The filament morphology (diameter, septation, branching, hyphal bridges), chitin staining, and clay mineralization are consistent with fungal hyphae rather than prokaryotes. Spherical bodies likely represent yeast-like cells, suggesting dimorphic fungal life cycles adapted to oligotrophic, anoxic fractures where hyphae explore for nutrients and yeast forms disperse via fluids. Preservation by clay mineralization explains the integrity of the mycelial network. The strictly anoxic setting below the redox front and presence of unaltered sulfides indicate anaerobic growth. The absence of steranes and detection of 30nor-gammacerane enriched in hyphae extracts point to tetrahymanol-derived biomarkers, consistent with anaerobic eukaryotic adaptations substituting sterols under oxygen limitation. The 13C-enriched calcite overgrowth intergrown with hyphae indicates in situ methanogenesis contemporaneous with fungal activity, supported by regional gas isotope data (13C-light CH4; 13C-heavy CO2). The most parsimonious interpretation is that anaerobic fungi degraded organic matter (e.g., infiltrated bitumen or prokaryotic biomass), producing H2 and other metabolites that fueled autotrophic methanogens (CO2 reduction pathway). Microbial sulfate reduction is also recorded by 34S-depleted pyrite within the mycelium, implying dynamic redox and electron-acceptor availability; sulfate reducers likely preceded or alternated with methanogens due to competition for H2. Although direct body fossils or specific biomarkers of methanogens were not detected in the fossilized biofilm, the spatial-temporal association between fungi and 13C-enriched calcite supports a syntrophic link. These results suggest anaerobic fungi can act as overlooked H2 providers that sustain autotrophic methanogenesis in crystalline basement aquifers, with implications for subsurface methane budgets and potential greenhouse gas emissions if mobilized. Impact-induced fracturing and organic matter ingress in structures like Siljan may have facilitated deep eukaryotic colonization and intermittently expanded subsurface ecological niches through geologic time.

This study documents fossilized, chitin-bearing fungal hyphae and yeast-like forms at ~540 m depth within fractures of the Siljan impact structure’s crystalline basement. Filaments are intergrown with Eocene calcite overgrowths that are 13C-enriched up to +8.1‰, indicating contemporaneous microbial methanogenesis. Biomarker evidence (30nor-gammacerane) suggests anaerobic eukaryotic lipid pathways consistent with sterol substitution under anoxia. Together, these lines of evidence imply that anaerobic fungi degraded organic matter and likely produced H2 that fueled autotrophic methanogens, establishing a putative syntrophic relationship in the deep igneous crust. This provides the first temporal constraint on fossil fungi in continental igneous crust and highlights fungi as potentially widespread decomposers and H2 providers in the deep biosphere. Future research should: (1) pursue enrichment, isolation, and co-culturing of native subsurface fungi with methanogens to directly test syntrophy and quantify H2 fluxes; (2) expand surveys of impact structures and crystalline aquifers for fungal fossils and tetrahymanol-derived biomarkers; (3) integrate isotopic, biomarker, and mineral paragenesis studies to constrain spatiotemporal dynamics of methanogenesis and sulfate reduction; and (4) assess the contribution of fungal-mediated processes to subsurface methane accumulations and potential atmospheric release.

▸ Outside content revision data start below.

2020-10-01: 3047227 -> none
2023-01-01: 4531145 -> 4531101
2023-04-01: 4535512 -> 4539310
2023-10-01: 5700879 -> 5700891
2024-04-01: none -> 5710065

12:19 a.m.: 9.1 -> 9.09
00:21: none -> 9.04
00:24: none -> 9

• Active community analysis was not possible due to ongoing gas production tests, preventing direct detection of living methanogens or fungi in fracture waters.

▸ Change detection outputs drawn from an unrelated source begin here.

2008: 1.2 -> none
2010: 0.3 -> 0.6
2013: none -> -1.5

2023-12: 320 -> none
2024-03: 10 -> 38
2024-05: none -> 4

• The relative contribution of fungal-derived versus prokaryotic-derived H2 to methanogenesis cannot be quantified in this fossil system.

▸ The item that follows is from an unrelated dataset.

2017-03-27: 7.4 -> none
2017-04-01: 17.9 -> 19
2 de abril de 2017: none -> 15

• Interpretation of yeast-like spheres is based on morphology without molecular confirmation.
• Absence of detectable methanogen body fossils or diagnostic archaeal biomarkers in the fossil biofilm limits direct evidence for syntrophy; inferences rely on spatial association and isotopic signatures.
• Findings are from a single fractured interval within one borehole; broader spatial representativeness remains to be established.